The authors of the letter included a list of demands described as “some first steps, essential to our chance of avoiding a climate- and ecological disaster.”
- Effective immediately, halt all investments in fossil fuel exploration and extraction, immediately end all fossil fuel subsidies and immediately and completely divest from fossil fuels.
- E.U. member states must advocate to make ecocide an international crime at the International Criminal Court.
- Include total emissions in all figures and targets, including consumption index, international aviation and shipping.
- Starting today—establish annual, binding carbon budgets based on the current best available science and the IPCC’s budget which gives us a 66% chance of limiting the global temperature rise to below 1.5 °C. They need to include the global aspect of equity, tipping points and feedback loops and shouldn’t depend on assumptions of possible future negative emissions technologies.
- Safeguard and protect democracy.
- Design climate policies that protect workers and the most vulnerable and reduce all forms of inequality: economic, racial, and gender.
- Treat the climate- and ecological emergency like an emergency.
Their message comes in the midst of the coronavirus pandemic and a global reckoning with racial injustice sparked by Minneapolis police killing George Floyd, an unarmed black man, in late May.
“The last few months the world has watched with horror how the Covid-19 pandemic has hit people all over the globe. During this tragedy, we are seeing how many—not all—world leaders and people around the world stepped up and acted for the greater good of society,” the letter says, suggesting similar urgency should be applied to tackling the climate crisis.

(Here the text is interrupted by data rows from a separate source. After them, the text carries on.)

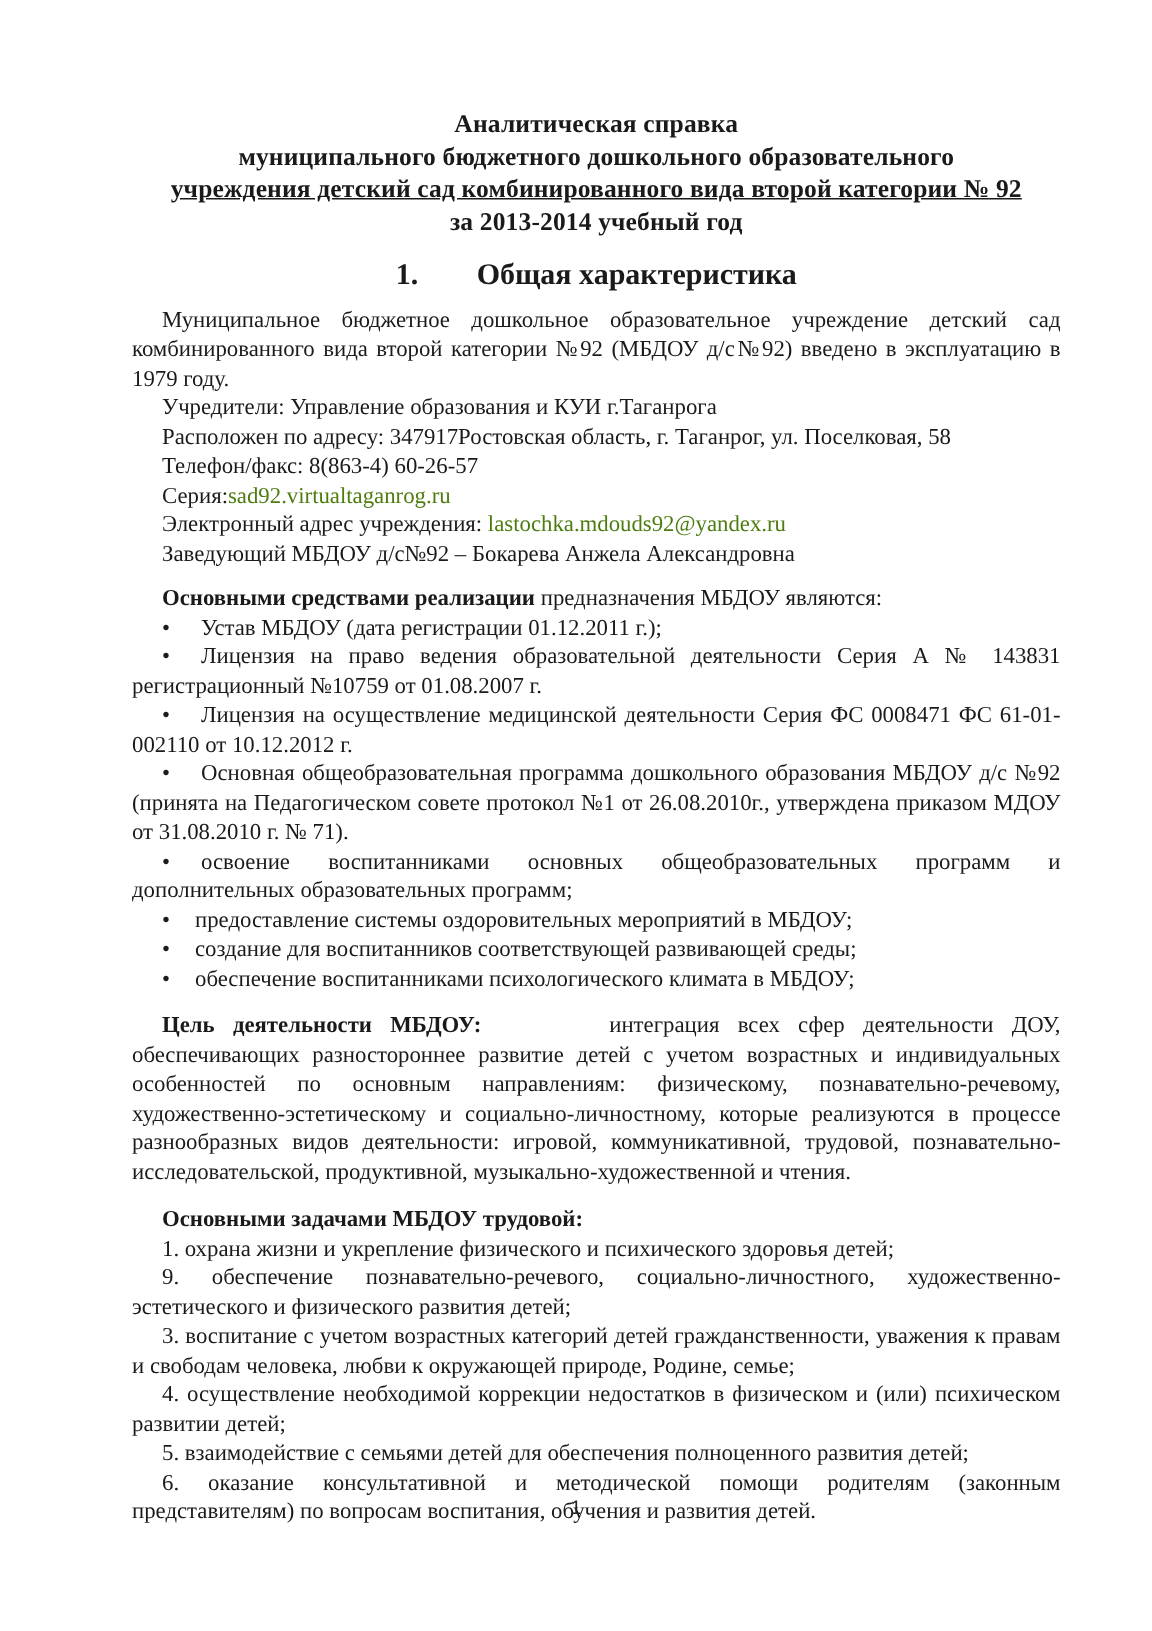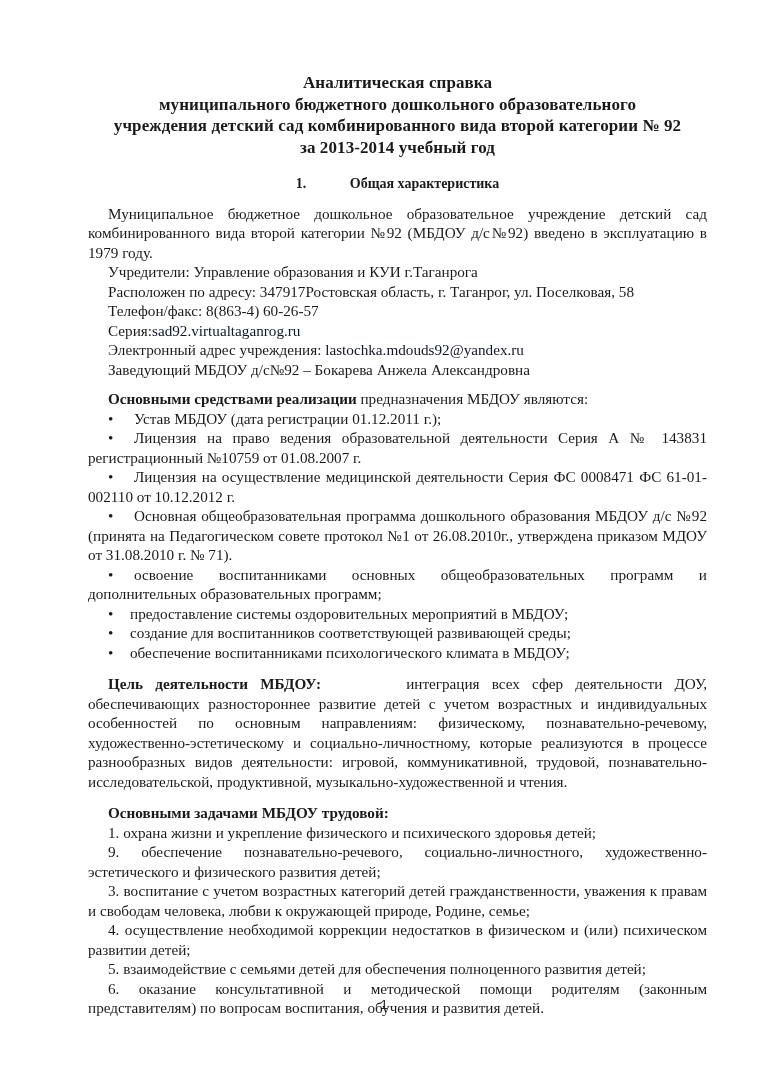--- a/index.html
+++ b/index.html
@@ -8,7 +8,7 @@
     .page { position: absolute; left: 88px; top: 72px; width: 619px; font-size: 15.2px; line-height: 19.5px; }
     .title-block { text-align: center; font-weight: bold; font-size: 17px; line-height: 21.5px; letter-spacing: 0.1px; }
     .title-block div { white-space: nowrap; }
-    .title-block .wide { margin-left: -6px; margin-right: -6px; }
+    .title-block .wide { margin-left: -6px; margin-right: -6px; text-decoration: underline; }
     .section-heading { text-align: center; font-weight: bold; font-size: 14px; margin-top: 16px; margin-bottom: 10px; }
     .section-heading .num { display: inline-block; width: 54px; text-align: left; }
     p { margin: 0; }

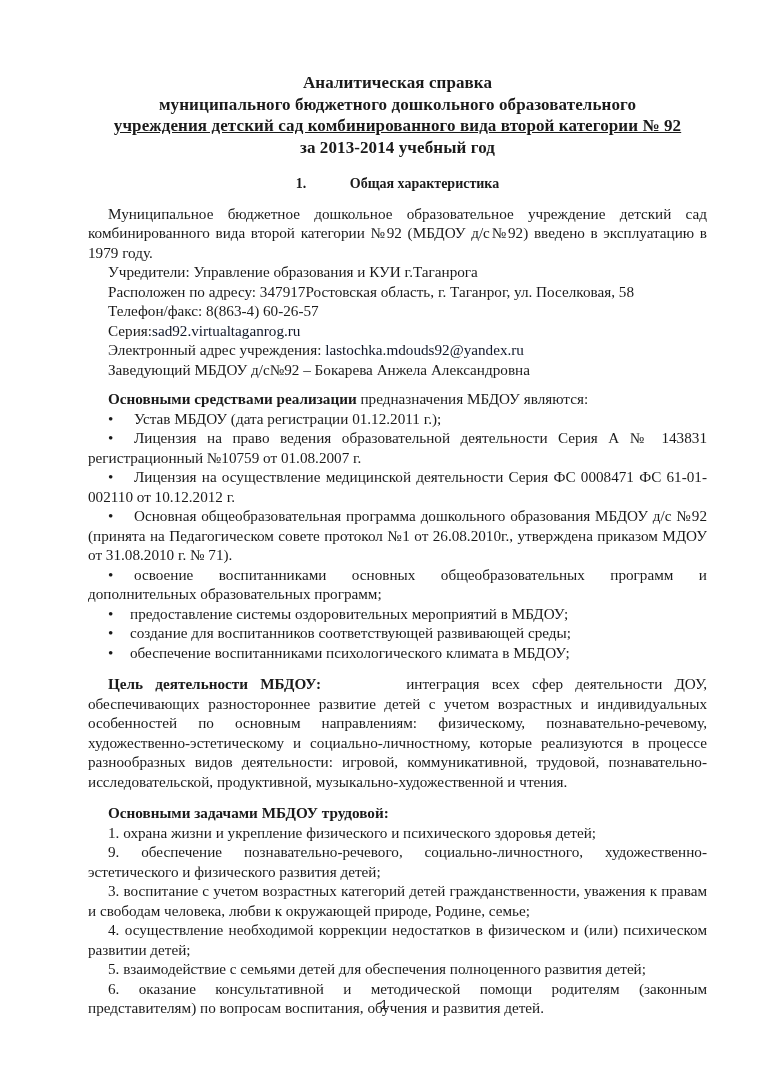--- a/index.html
+++ b/index.html
@@ -9,7 +9,7 @@
     .title-block { text-align: center; font-weight: bold; font-size: 17px; line-height: 21.5px; letter-spacing: 0.1px; }
     .title-block div { white-space: nowrap; }
     .title-block .wide { margin-left: -6px; margin-right: -6px; text-decoration: underline; }
-    .section-heading { text-align: center; font-weight: bold; font-size: 14px; margin-top: 16px; margin-bottom: 10px; }
+    .section-heading { text-align: center; font-weight: bold; font-size: 20px; margin-top: 16px; margin-bottom: 10px; }
     .section-heading .num { display: inline-block; width: 54px; text-align: left; }
     p { margin: 0; }
     .justify { text-align: justify; text-align-last: left; }

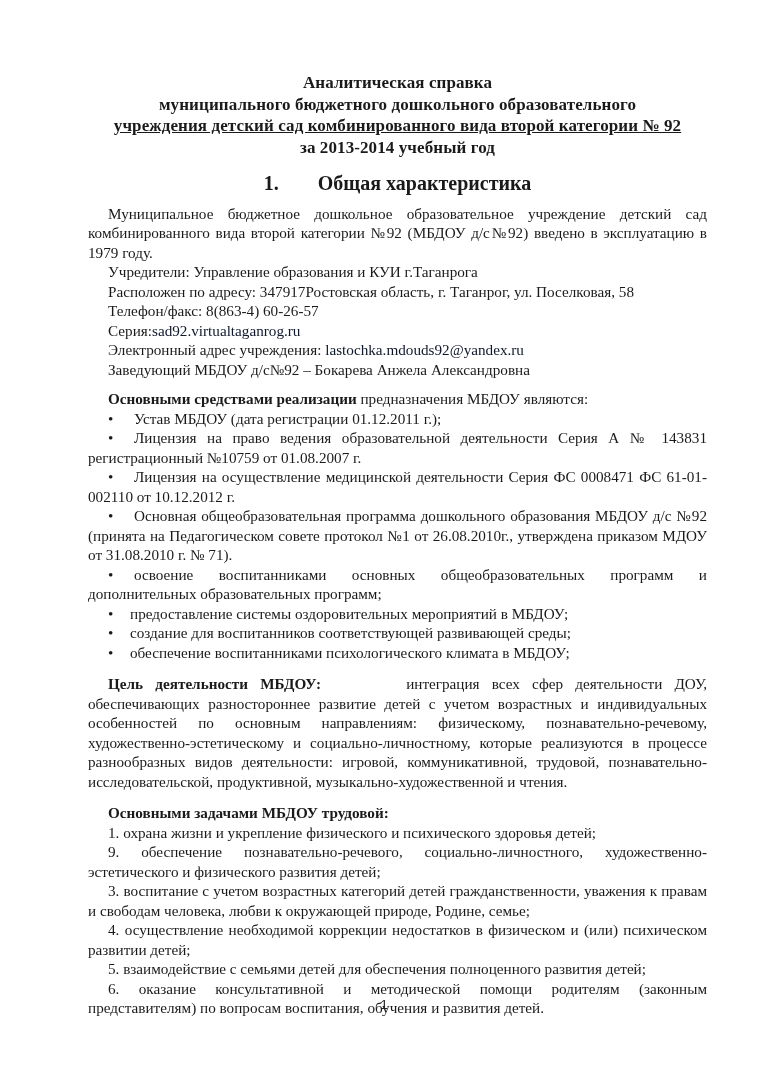--- a/index.html
+++ b/index.html
@@ -14,7 +14,7 @@
     p { margin: 0; }
     .justify { text-align: justify; text-align-last: left; }
     .indent { text-indent: 20px; }
-    .link { color: #0f172a; }
+    .link { color: #4d7c0f; }
     .bold { font-weight: bold; }
     .gap { height: 10px; }
     .bullet-ind { padding-left: 20px; }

“There is one other thing that has become clearer than ever: Climate and environmental justice can not be achieved as long as we continue to ignore and look away from the social and racial injustices and oppression that have laid the foundations of our modern world,” the letter also says. “The fight for justice and equity is universal.”
As of press time, 150 scientists and over 19,400 other individuals from dozens of countries had also endorsed the letter.
Supporters range from advocacy groups including 350.org, Extinction Rebellion, Greenpeace, and PETA to bands like Coldplay and The 1975. Musical artists Annie Lennox, Björk, Ellie Goulding, Roger Waters, and Shawn Mendes are on the list, as are actors Ben Stiller, Emma Thompson, Jane Fonda, Jameela Jamil, Joaquin Phoenix, Leonardo DiCaprio, and Mark Ruffalo.
Other signatories include high-profile figures such as Bianca Jagger, Bill McKibben, Dallas Goldtooth, Daniel Ellsberg, David Hogg, George Monbiot, Jennifer Morgan, Kumi Naidoo, Malala Yousafzai, Margaret Atwood, Michael Mann, Princess Marie-Esméralda of Belgium, Naomi Klein, Stella McCartney, Vandana Shiva, Varshini Prakash, and Winona LaDuke.
(Jessica Corbett is a staff writer for Common Dreams, a US non-profit news portal.)